Gray cites the research of psychologist Jean Twenge, who studies whether young people feel in control over their lives, and observed a decline in this sense of control over recent decades. She attributes her findings to, among other things, a shifting cultural focus from intrinsic goals, like making friends or getting good at a hobby one enjoys, to extrinsic ones, like getting good grades or finding financial success.

There’s no definitive research to confirm the link between the two phenomenon, but there’s no question something about the way middle class kids are living is extremely stressful. A 2019 report by The National Academies of Sciences, Engineering, and Medicine named five categories of children that are at risk for poor health. Four of them, children living in poverty or foster care, those with an incarcerated parent, and those who had recently immigrated, were regulars on the list.

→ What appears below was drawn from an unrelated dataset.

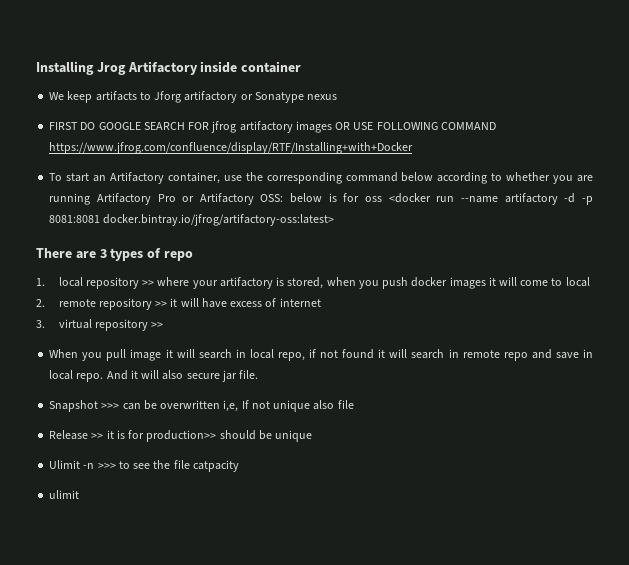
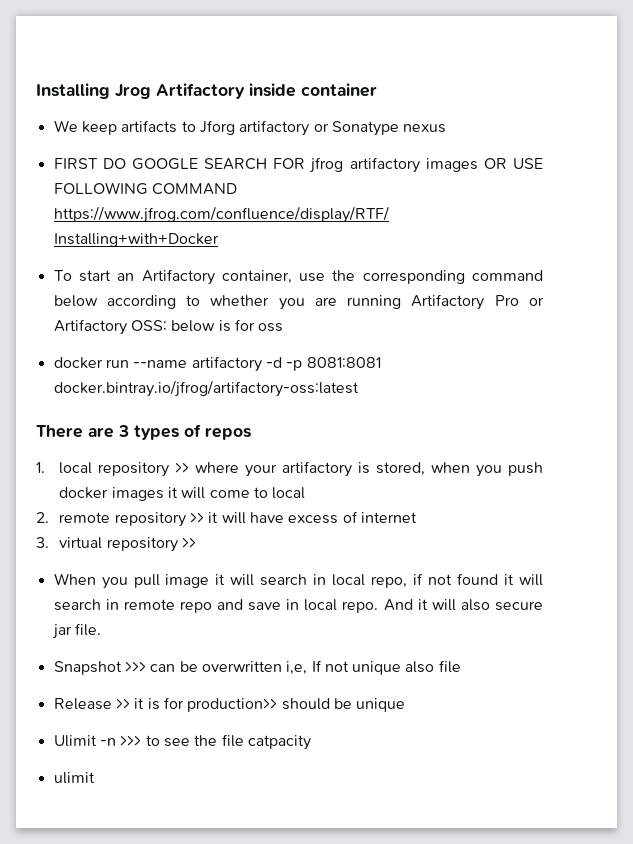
- To start an Artifactory container, use the corresponding command below according to whether you are running Artifactory Pro or Artifactory OSS: below is for oss <docker run --name artifactory -d -p 8081:8081 docker.bintray.io/jfrog/artifactory-oss:latest>
+ To start an Artifactory container, use the corresponding command below according to whether you are running Artifactory Pro or Artifactory OSS: below is for oss
+ docker run --name artifactory -d -p 8081:8081 docker.bintray.io/jfrog/artifactory-oss:latest
- There are 3 types of repo
+ There are 3 types of repos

But there was a new category of at-risk children: those in high achieving schools.

Trying Natural Growth

There will likely be limits to what parents can do in communities where everyone else is practicing concerted cultivation. If there aren’t any kids playing outside in your neighborhood, sending your kid outside to play can only do them so much good. But Lareau says the key is for parents to step back and let their kids fail. Parents might even stop short of intervening when, given the opportunity to decide how to entertain themselves, kids choose screen time.

“That anti-TV ethos — ‘I don’t want them sitting home on TV all weekend’ — that’s very much a middle class view,” Lareau says.

Yes, for many parents, the idea of giving a child unstructured time feels radical. And it might be. But what Lareau’s research seem to suggest is that sometimes parents may need to make radical choices for the good of their kids, even if it means letting go of the plough for a little while.